# Given data
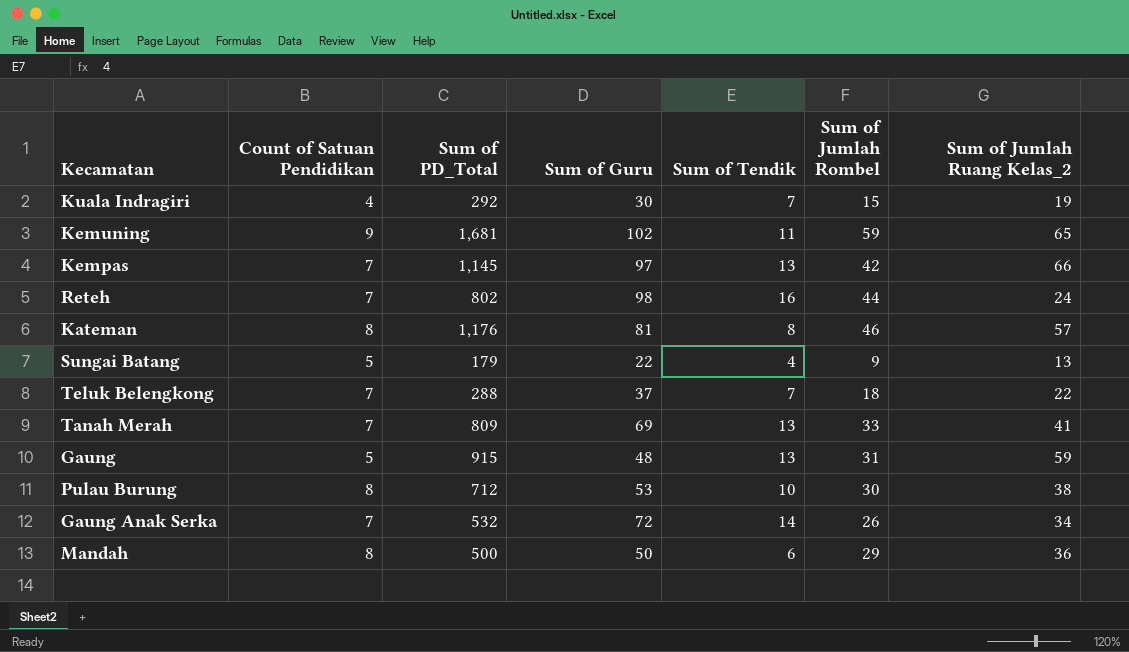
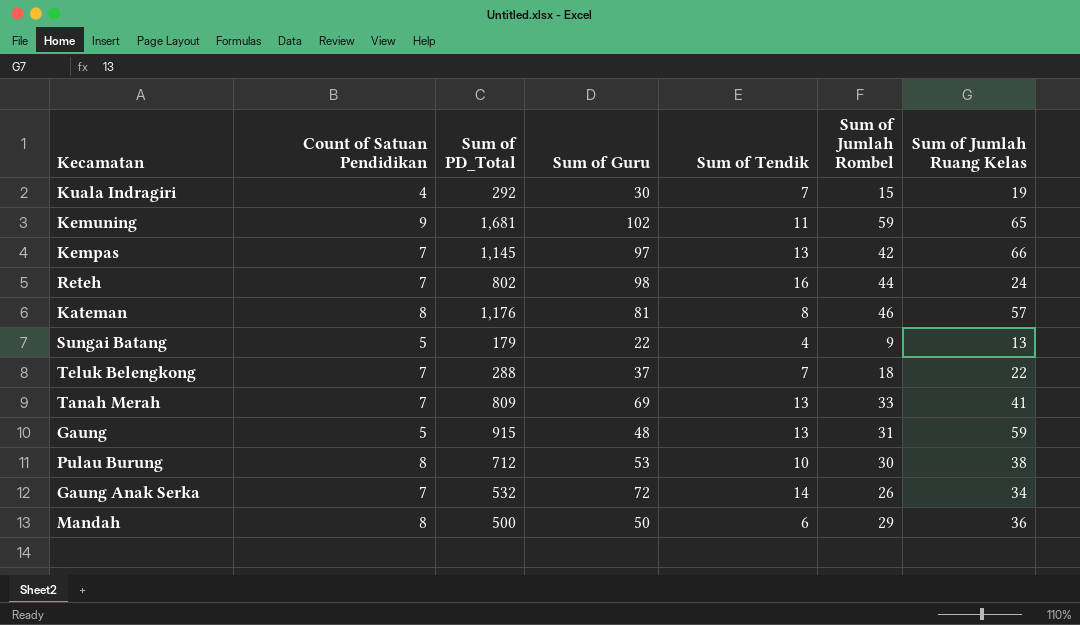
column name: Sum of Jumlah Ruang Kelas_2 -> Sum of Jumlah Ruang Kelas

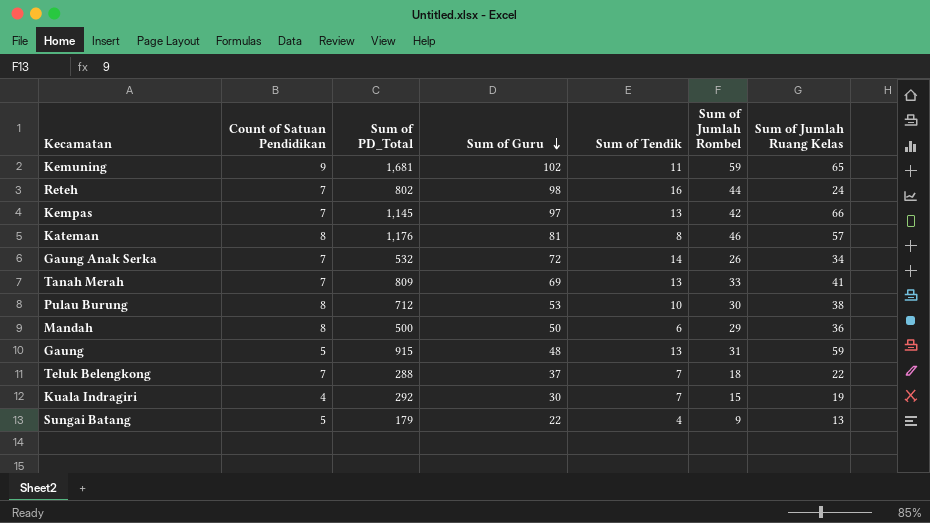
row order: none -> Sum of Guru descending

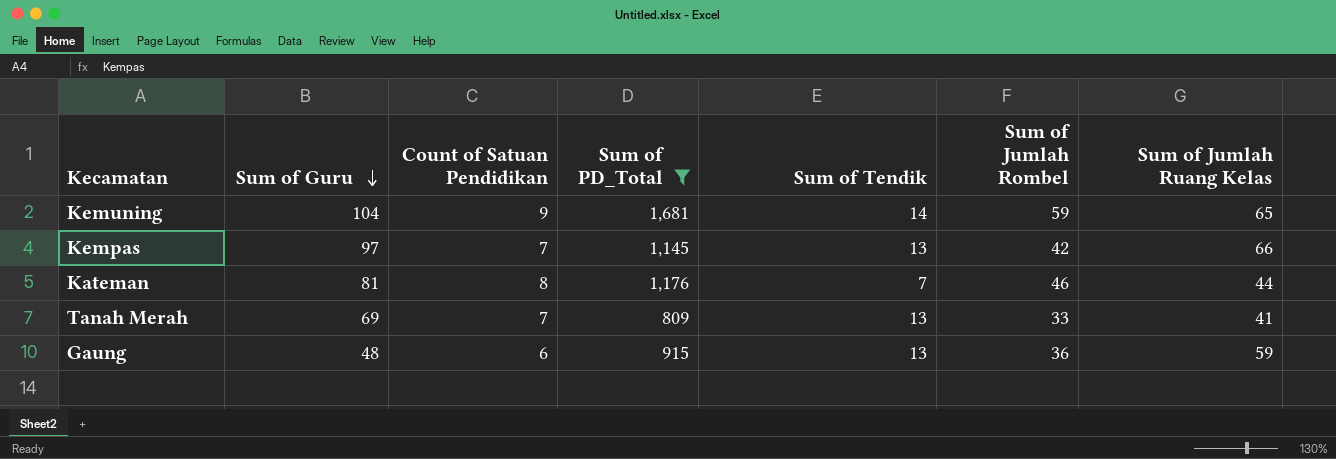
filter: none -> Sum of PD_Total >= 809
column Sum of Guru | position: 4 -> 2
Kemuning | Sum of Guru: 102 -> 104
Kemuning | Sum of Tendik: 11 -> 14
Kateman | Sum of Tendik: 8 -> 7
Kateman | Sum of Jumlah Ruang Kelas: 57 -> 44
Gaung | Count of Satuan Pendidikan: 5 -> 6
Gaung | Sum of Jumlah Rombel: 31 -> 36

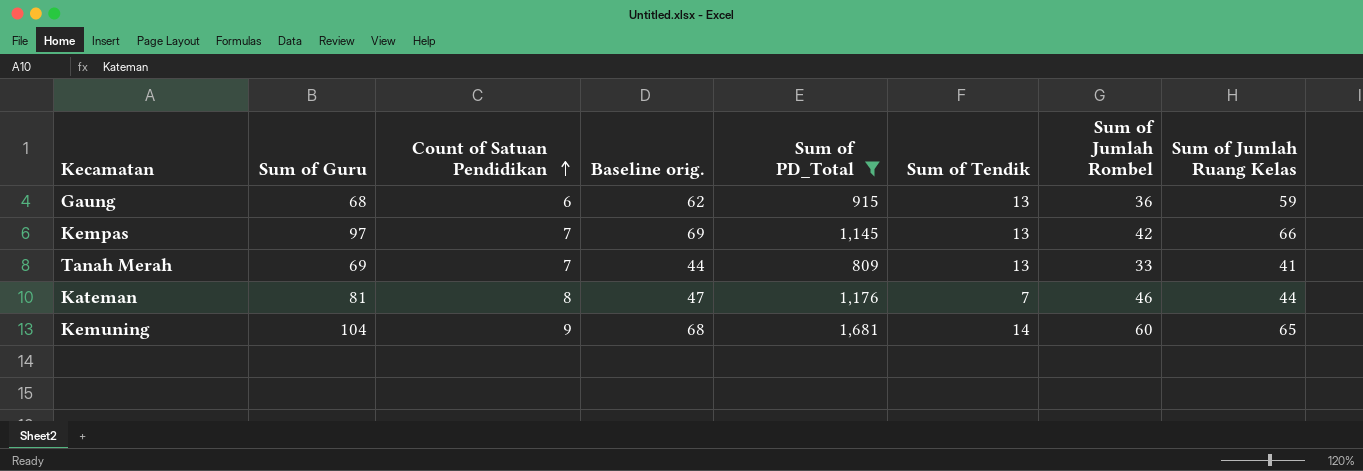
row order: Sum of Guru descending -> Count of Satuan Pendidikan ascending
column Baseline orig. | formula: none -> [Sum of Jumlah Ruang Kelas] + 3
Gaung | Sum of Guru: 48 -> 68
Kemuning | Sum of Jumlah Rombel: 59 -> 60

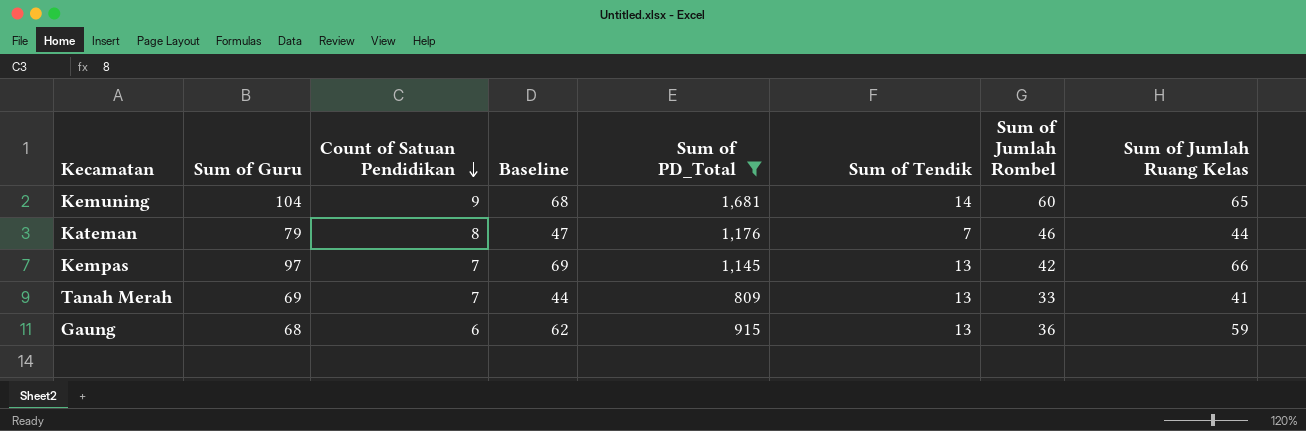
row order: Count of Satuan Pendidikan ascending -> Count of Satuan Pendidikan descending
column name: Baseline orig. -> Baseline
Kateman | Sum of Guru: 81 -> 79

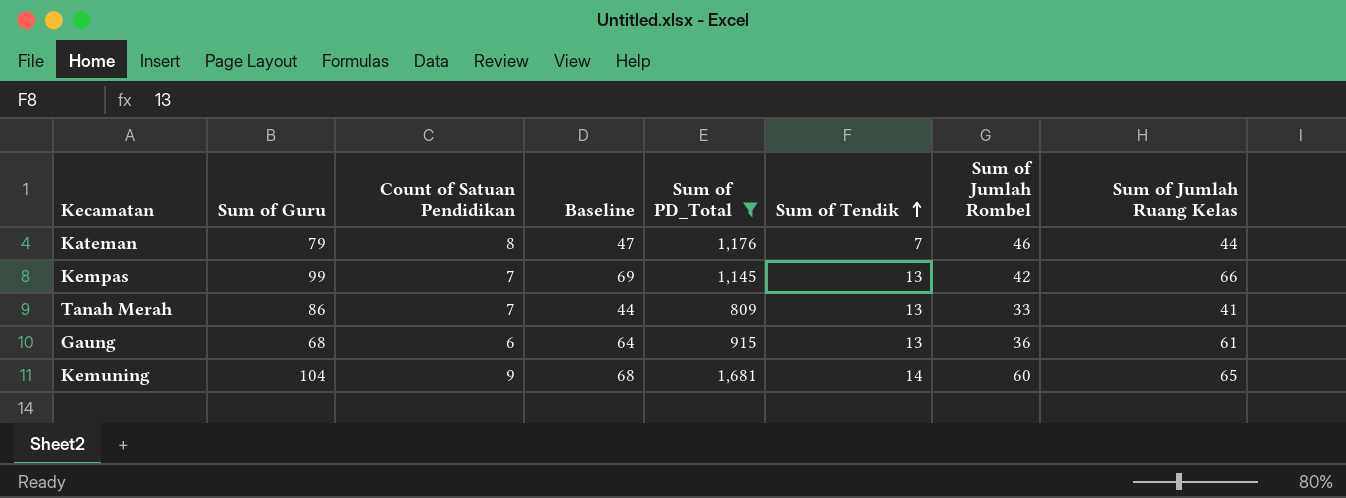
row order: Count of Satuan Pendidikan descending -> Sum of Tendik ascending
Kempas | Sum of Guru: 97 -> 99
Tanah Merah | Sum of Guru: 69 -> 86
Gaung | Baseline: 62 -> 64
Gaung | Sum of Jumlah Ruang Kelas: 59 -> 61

# Exercise
Retype everything in the entries exactly except the pictures.

# Solved exercise
column name: Sum of Jumlah Ruang Kelas_2 -> Sum of Jumlah Ruang Kelas

row order: none -> Sum of Guru descending

filter: none -> Sum of PD_Total >= 809
column Sum of Guru | position: 4 -> 2
Kemuning | Sum of Guru: 102 -> 104
Kemuning | Sum of Tendik: 11 -> 14
Kateman | Sum of Tendik: 8 -> 7
Kateman | Sum of Jumlah Ruang Kelas: 57 -> 44
Gaung | Count of Satuan Pendidikan: 5 -> 6
Gaung | Sum of Jumlah Rombel: 31 -> 36

row order: Sum of Guru descending -> Count of Satuan Pendidikan ascending
column Baseline orig. | formula: none -> [Sum of Jumlah Ruang Kelas] + 3
Gaung | Sum of Guru: 48 -> 68
Kemuning | Sum of Jumlah Rombel: 59 -> 60

row order: Count of Satuan Pendidikan ascending -> Count of Satuan Pendidikan descending
column name: Baseline orig. -> Baseline
Kateman | Sum of Guru: 81 -> 79

row order: Count of Satuan Pendidikan descending -> Sum of Tendik ascending
Kempas | Sum of Guru: 97 -> 99
Tanah Merah | Sum of Guru: 69 -> 86
Gaung | Baseline: 62 -> 64
Gaung | Sum of Jumlah Ruang Kelas: 59 -> 61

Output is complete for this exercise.